THE DATA
----------------------------------------

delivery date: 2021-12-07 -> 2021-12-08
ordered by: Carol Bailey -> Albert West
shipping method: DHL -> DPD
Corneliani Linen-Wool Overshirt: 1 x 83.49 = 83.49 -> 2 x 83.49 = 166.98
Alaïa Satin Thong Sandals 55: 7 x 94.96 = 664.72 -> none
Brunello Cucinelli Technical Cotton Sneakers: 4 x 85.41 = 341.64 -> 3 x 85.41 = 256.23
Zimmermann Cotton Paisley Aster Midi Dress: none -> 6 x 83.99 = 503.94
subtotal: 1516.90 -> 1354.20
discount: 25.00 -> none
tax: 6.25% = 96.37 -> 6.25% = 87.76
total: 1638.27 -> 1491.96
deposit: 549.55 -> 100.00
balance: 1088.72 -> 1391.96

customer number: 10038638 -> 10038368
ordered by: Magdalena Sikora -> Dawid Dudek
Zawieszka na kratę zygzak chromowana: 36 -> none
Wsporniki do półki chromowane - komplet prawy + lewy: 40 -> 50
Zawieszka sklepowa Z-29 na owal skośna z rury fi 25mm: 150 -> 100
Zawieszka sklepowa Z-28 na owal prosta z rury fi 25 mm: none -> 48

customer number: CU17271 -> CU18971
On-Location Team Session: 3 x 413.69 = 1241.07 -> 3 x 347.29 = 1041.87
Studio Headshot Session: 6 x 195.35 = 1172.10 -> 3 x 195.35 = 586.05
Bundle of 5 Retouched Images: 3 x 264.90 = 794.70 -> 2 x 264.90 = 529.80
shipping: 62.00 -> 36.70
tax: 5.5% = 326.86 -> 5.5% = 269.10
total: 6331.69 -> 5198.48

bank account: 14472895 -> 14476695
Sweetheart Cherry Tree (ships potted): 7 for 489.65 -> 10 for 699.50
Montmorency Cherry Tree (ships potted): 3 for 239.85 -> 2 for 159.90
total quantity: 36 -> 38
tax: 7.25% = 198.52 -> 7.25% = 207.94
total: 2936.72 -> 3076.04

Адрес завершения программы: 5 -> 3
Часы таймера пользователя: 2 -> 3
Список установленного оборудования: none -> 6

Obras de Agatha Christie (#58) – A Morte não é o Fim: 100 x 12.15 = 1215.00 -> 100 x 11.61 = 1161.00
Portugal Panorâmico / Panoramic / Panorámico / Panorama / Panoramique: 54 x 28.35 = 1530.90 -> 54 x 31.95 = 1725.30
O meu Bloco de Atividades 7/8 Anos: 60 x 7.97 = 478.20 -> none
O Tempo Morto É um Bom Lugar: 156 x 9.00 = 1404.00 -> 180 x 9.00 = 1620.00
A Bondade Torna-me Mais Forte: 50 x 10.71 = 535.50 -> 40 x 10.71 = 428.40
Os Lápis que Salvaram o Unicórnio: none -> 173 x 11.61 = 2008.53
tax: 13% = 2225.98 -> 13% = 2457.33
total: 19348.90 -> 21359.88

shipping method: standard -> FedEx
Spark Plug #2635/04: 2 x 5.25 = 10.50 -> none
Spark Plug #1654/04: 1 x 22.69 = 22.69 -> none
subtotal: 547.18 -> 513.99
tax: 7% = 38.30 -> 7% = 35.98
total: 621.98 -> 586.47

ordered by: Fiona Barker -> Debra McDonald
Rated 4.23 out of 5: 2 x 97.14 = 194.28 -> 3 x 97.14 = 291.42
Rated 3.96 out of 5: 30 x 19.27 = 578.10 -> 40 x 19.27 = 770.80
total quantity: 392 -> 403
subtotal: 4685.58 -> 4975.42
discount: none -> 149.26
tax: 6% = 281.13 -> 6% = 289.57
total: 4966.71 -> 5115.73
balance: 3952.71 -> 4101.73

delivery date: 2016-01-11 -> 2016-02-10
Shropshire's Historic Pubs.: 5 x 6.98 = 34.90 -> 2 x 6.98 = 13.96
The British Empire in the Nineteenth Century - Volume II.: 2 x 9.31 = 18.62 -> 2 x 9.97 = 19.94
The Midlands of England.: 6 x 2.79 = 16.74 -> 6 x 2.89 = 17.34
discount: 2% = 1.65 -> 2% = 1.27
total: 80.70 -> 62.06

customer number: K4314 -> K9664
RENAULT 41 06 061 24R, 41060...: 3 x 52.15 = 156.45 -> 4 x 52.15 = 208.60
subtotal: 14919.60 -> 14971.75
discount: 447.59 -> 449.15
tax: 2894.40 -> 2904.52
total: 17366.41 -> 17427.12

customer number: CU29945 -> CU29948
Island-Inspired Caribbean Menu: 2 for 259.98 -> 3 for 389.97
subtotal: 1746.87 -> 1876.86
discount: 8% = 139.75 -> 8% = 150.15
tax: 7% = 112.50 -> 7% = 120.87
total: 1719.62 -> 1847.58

----------------------------------------

ACTIVITY
Restate word for word the entries above from the line with "shipping: 62.00 -> 36.70" through the line with "Список установленного оборудования: none -> 6", inclusive, leaving out everything else.

RESULT OF THE EXERCISE
shipping: 62.00 -> 36.70
tax: 5.5% = 326.86 -> 5.5% = 269.10
total: 6331.69 -> 5198.48

bank account: 14472895 -> 14476695
Sweetheart Cherry Tree (ships potted): 7 for 489.65 -> 10 for 699.50
Montmorency Cherry Tree (ships potted): 3 for 239.85 -> 2 for 159.90
total quantity: 36 -> 38
tax: 7.25% = 198.52 -> 7.25% = 207.94
total: 2936.72 -> 3076.04

Адрес завершения программы: 5 -> 3
Часы таймера пользователя: 2 -> 3
Список установленного оборудования: none -> 6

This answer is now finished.